Steven's remaining eye fixed on him.
And for the first time, something changed in his expression. Not emotion nor humanity, but intent. A shift from defense to termination. From survival to execution.
He raised his hand, and the dark energy around him condensed. Not into a beam. Into something worse. A sphere of absolute blackness, smaller than a fist, that seemed to devour the light around it.

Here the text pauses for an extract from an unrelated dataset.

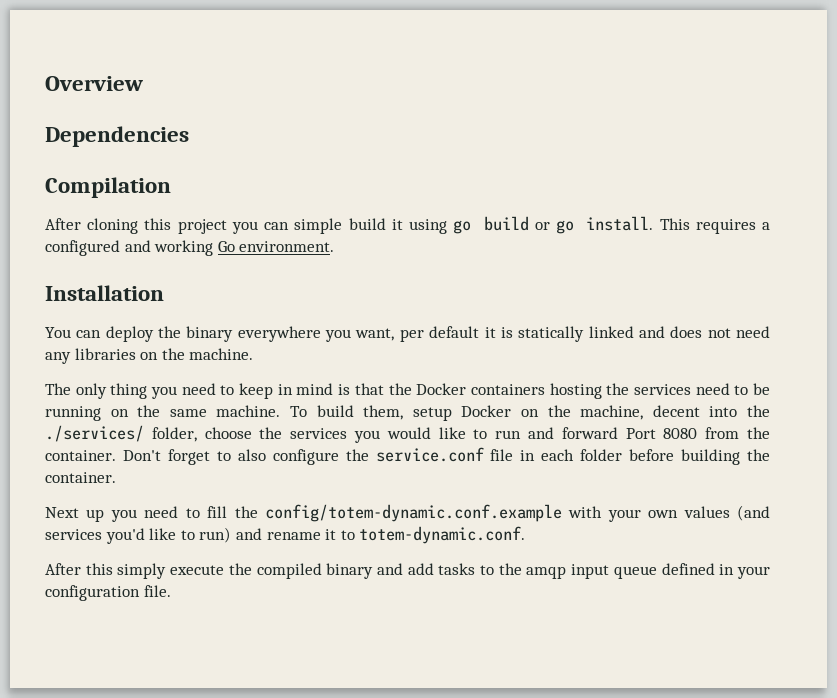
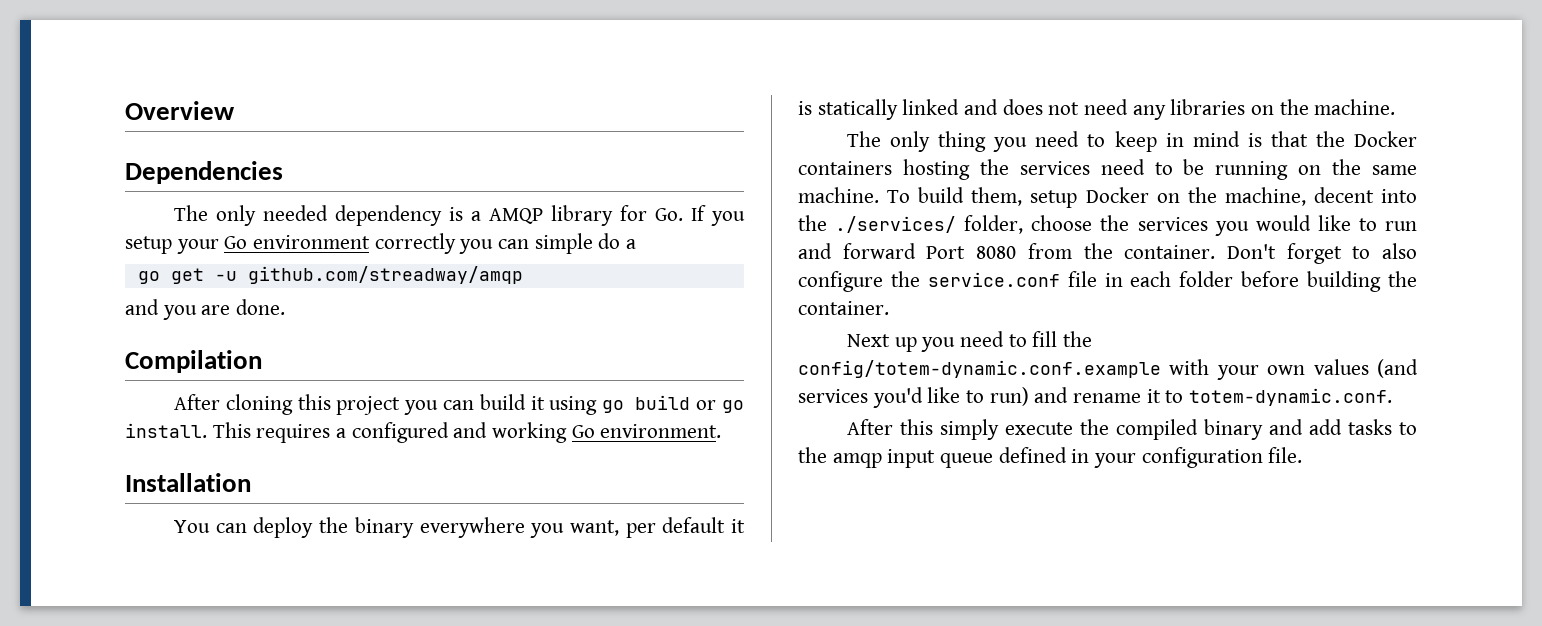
(189, 136) none -> [174,205,745,226] [125,233,637,254] [137,266,523,284] [125,299,286,320] // The only needed dependency is a AMQP library for Go. If you setup your Go environment correctly you can simple do a // go get -u github.com/streadway/amqp // and you are done.
[294,218,343,234] simple -> (475, 405) none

The air screamed as reality itself bent around the projectile.
Nocthar's eyes widened. "You wouldn't—you'll kill yourself—"
Steven threw it.
Nocthar threw everything he had left into a shield, a dome of solidified fear energy, the strongest defense he'd ever constructed. The black sphere struck it.
And punched through like it was paper.
The impact lifted Nocthar off his feet, sent him flying backward through the ruins, through a standing wall, through the foundation of a neighboring building. He finally came to rest in a pile of shattered brick, his body a broken mess, yellow energy flickering weakly around his wounds.
He tried to rise but couldn't.
Steven walked toward him through the devastation he'd created. Each step left a bloody footprint, his feet had worn through flesh and were now bleeding into the rubble. His body was shutting down system by system. His heart was arrhythmic. His brain was showing signs of hemorrhage.
But he kept walking.
"You're... you're a monster," Nocthar whispered, dragging himself backward with his one functional arm. "Not a predator nor prey. Just... a thing . A force of nature. That's not fair. That's not how this works."
Steven stood over him.
He raised his hand for the finishing blow.
"Wait—" Nocthar's voice cracked. "Wait, we can—I'll serve you. I'll give you everything. The souls I've consumed, the power, the—"
The blow fell.
Not a punch, but an execution. Steven's hand, wreathed in dark energy, drove through Nocthar's chest with the precision of a surgeon and the brutality of an executioner. It found the core of yellow fear energy, the condensed essence of more than five thousand consumed souls, and crushed it.
Nocthar's eyes went wide. Then empty.
The yellow energy didn't dissipate. It screamed as it died, a chorus of liberated souls finally freed from their prison. The sound echoed across the ruined district, a requiem for the consumed and a dirge for the consumer.
Steven withdrew his hand.
Nocthar's body collapsed, truly lifeless for the first time in five years. The fear-feeder who had consumed gods was now just meat and bone, his stolen power scattered to the winds.